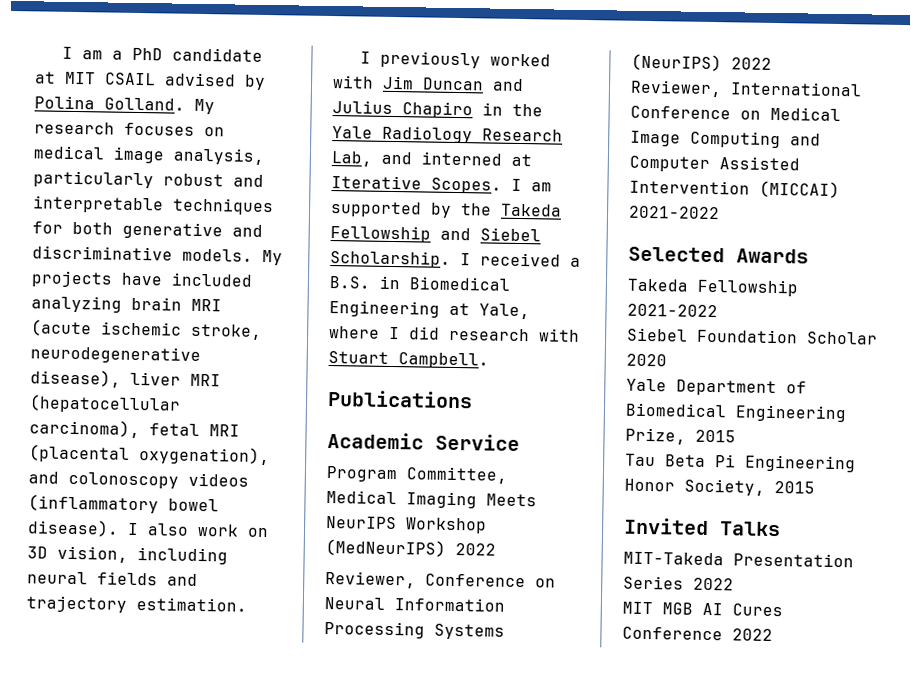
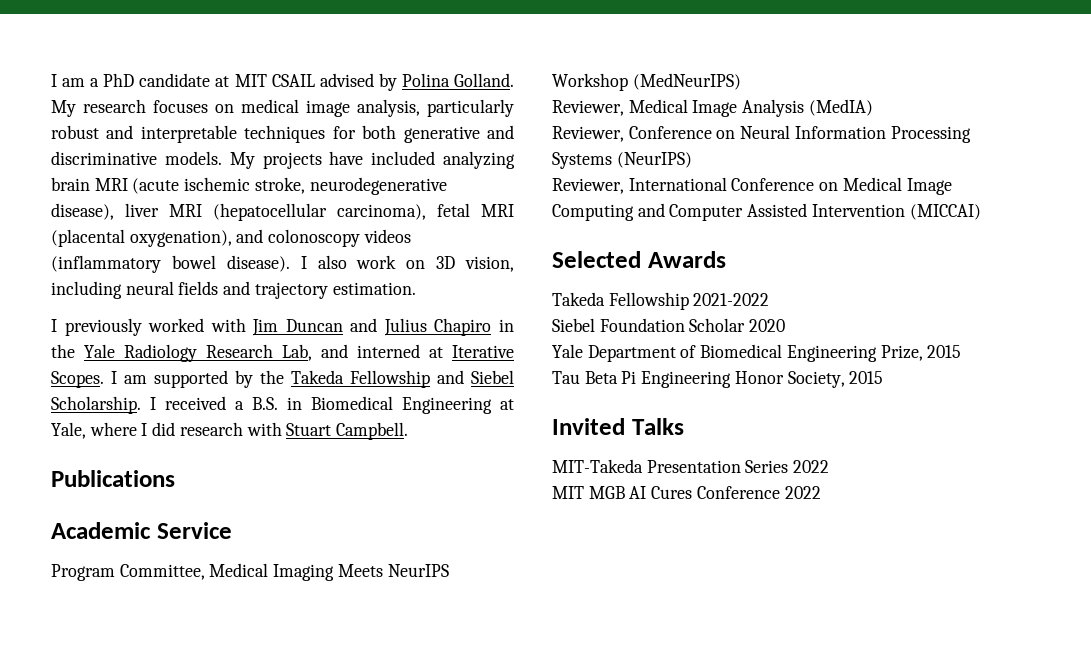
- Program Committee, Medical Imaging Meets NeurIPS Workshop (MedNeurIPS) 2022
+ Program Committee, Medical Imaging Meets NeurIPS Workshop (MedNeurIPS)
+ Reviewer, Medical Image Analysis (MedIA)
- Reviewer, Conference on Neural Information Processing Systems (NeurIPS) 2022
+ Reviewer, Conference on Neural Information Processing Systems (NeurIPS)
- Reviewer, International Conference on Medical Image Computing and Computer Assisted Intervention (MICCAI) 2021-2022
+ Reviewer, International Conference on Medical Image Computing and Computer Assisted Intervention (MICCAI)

★ ★ ★ ★

• Assignment:
Restate the material above word for word, omitting the pictures.

• Expected output:
- Program Committee, Medical Imaging Meets NeurIPS Workshop (MedNeurIPS) 2022
+ Program Committee, Medical Imaging Meets NeurIPS Workshop (MedNeurIPS)
+ Reviewer, Medical Image Analysis (MedIA)
- Reviewer, Conference on Neural Information Processing Systems (NeurIPS) 2022
+ Reviewer, Conference on Neural Information Processing Systems (NeurIPS)
- Reviewer, International Conference on Medical Image Computing and Computer Assisted Intervention (MICCAI) 2021-2022
+ Reviewer, International Conference on Medical Image Computing and Computer Assisted Intervention (MICCAI)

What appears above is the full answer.